To answer, print the line containing "(613, 105) none" and each line after it in the listing below, exactly as they stand.

Information shown:
|---|

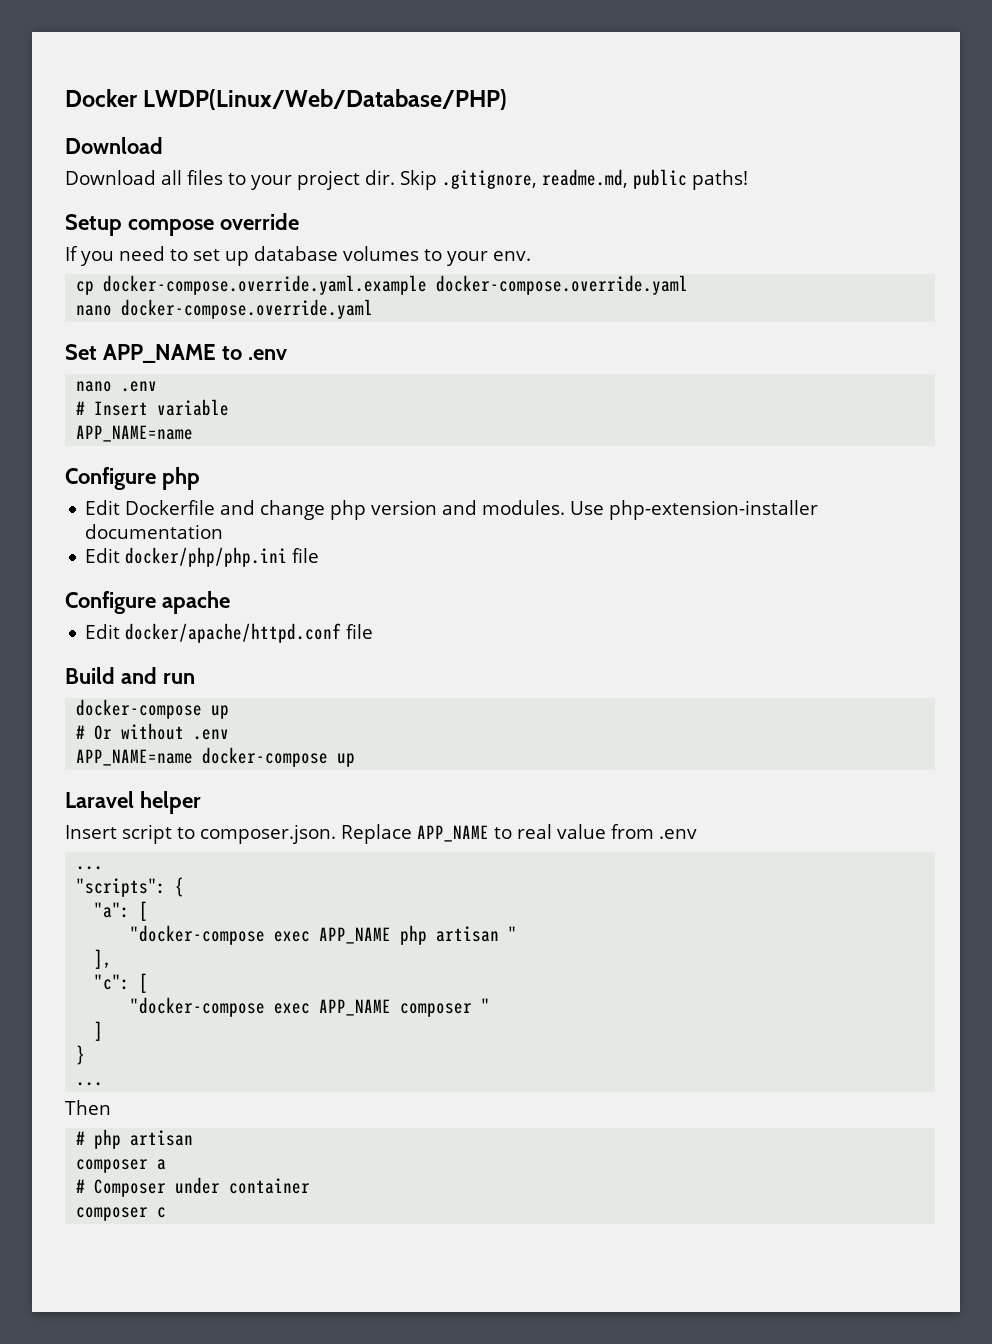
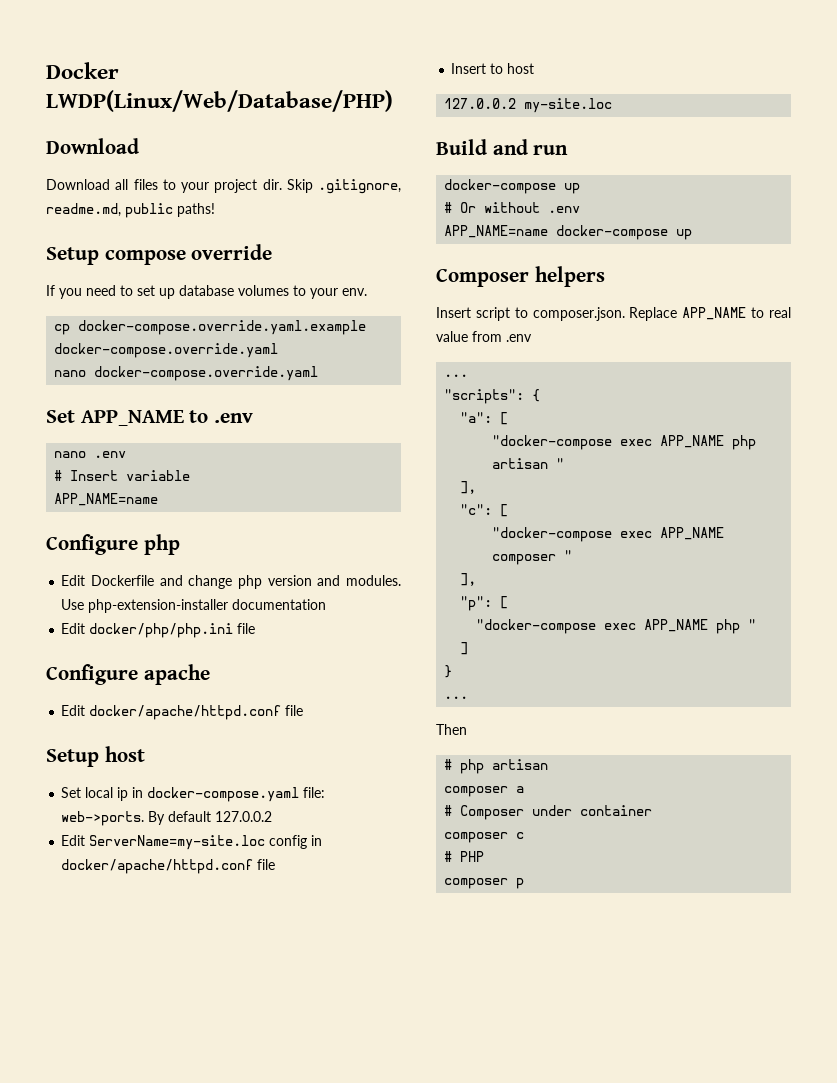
(374, 631) none -> [46,746,145,767] [61,787,326,802] [61,811,273,826] [61,835,323,850] [61,859,276,874] [451,63,535,74] [444,98,613,113] // Setup host // Set local ip in docker-compose.yaml file: web->ports. By default 127.0.0.2 // Edit ServerName=my-site.loc config in docker/apache/httpd.conf file // Insert to host // 127.0.0.2 my-site.loc
[65,791,201,814] Laravel helper -> [436,266,605,287] Composer helpers
(491, 1005) none -> [460,573,477,586] [460,596,509,611] [476,619,757,634] // ], // "p": [ // "docker-compose exec APP_NAME php "
(167, 1212) none -> [444,851,485,862] [444,878,525,889] // # PHP // composer p

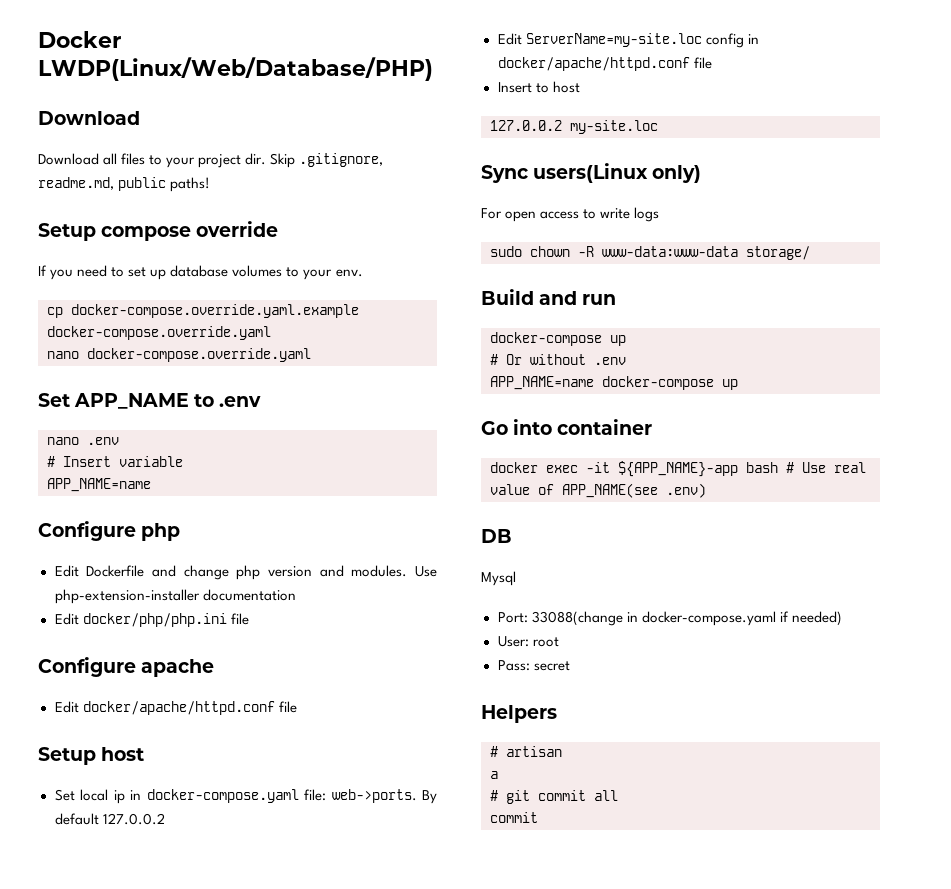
(613, 105) none -> [481,163,702,183] [481,207,660,222] [490,246,810,260] // Sync users(Linux only) // For open access to write logs // sudo chown -R www-data:www-data storage/
[436,266,605,287] [436,307,791,321] [436,331,532,342] [444,374,469,377] [444,389,541,404] [460,412,509,425] [492,435,757,450] [492,458,565,469] [460,481,477,494] [460,504,509,517] [492,527,725,542] [492,550,573,565] [460,573,477,586] [460,596,509,611] [476,619,757,634] [460,642,469,655] [444,665,453,678] [444,696,469,699] [436,724,467,735] [444,759,485,774] Composer helpers // Insert script to composer.json. Replace APP_NAME to real value from .env // ... // "scripts": { // "a": [ // "docker-compose exec APP_NAME php artisan " // ], // "c": [ // "docker-compose exec APP_NAME composer " // ], // "p": [ // "docker-compose exec APP_NAME php " // ] // } // ... // Then // # php -> [481,419,653,435] [490,461,866,477] [490,483,706,498] [481,529,512,543] [481,571,516,586] [497,611,842,626] [497,636,559,647] [497,660,570,671] [481,705,557,723] [490,746,498,757] Go into container // docker exec -it ${APP_NAME}-app bash # Use real value of APP_NAME(see .env) // DB // Mysql // Port: 33088(change in docker-compose.yaml if needed) // User: root // Pass: secret // Helpers // #
[444,786,509,797] composer -> (562, 751) none
[460,805,653,820] [444,832,525,843] [444,851,485,862] [444,878,525,889] Composer under container // composer c // # PHP // composer p -> [506,790,618,804] [490,812,538,823] git commit all // commit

|---|

Result:
(613, 105) none -> [481,163,702,183] [481,207,660,222] [490,246,810,260] // Sync users(Linux only) // For open access to write logs // sudo chown -R www-data:www-data storage/
[436,266,605,287] [436,307,791,321] [436,331,532,342] [444,374,469,377] [444,389,541,404] [460,412,509,425] [492,435,757,450] [492,458,565,469] [460,481,477,494] [460,504,509,517] [492,527,725,542] [492,550,573,565] [460,573,477,586] [460,596,509,611] [476,619,757,634] [460,642,469,655] [444,665,453,678] [444,696,469,699] [436,724,467,735] [444,759,485,774] Composer helpers // Insert script to composer.json. Replace APP_NAME to real value from .env // ... // "scripts": { // "a": [ // "docker-compose exec APP_NAME php artisan " // ], // "c": [ // "docker-compose exec APP_NAME composer " // ], // "p": [ // "docker-compose exec APP_NAME php " // ] // } // ... // Then // # php -> [481,419,653,435] [490,461,866,477] [490,483,706,498] [481,529,512,543] [481,571,516,586] [497,611,842,626] [497,636,559,647] [497,660,570,671] [481,705,557,723] [490,746,498,757] Go into container // docker exec -it ${APP_NAME}-app bash # Use real value of APP_NAME(see .env) // DB // Mysql // Port: 33088(change in docker-compose.yaml if needed) // User: root // Pass: secret // Helpers // #
[444,786,509,797] composer -> (562, 751) none
[460,805,653,820] [444,832,525,843] [444,851,485,862] [444,878,525,889] Composer under container // composer c // # PHP // composer p -> [506,790,618,804] [490,812,538,823] git commit all // commit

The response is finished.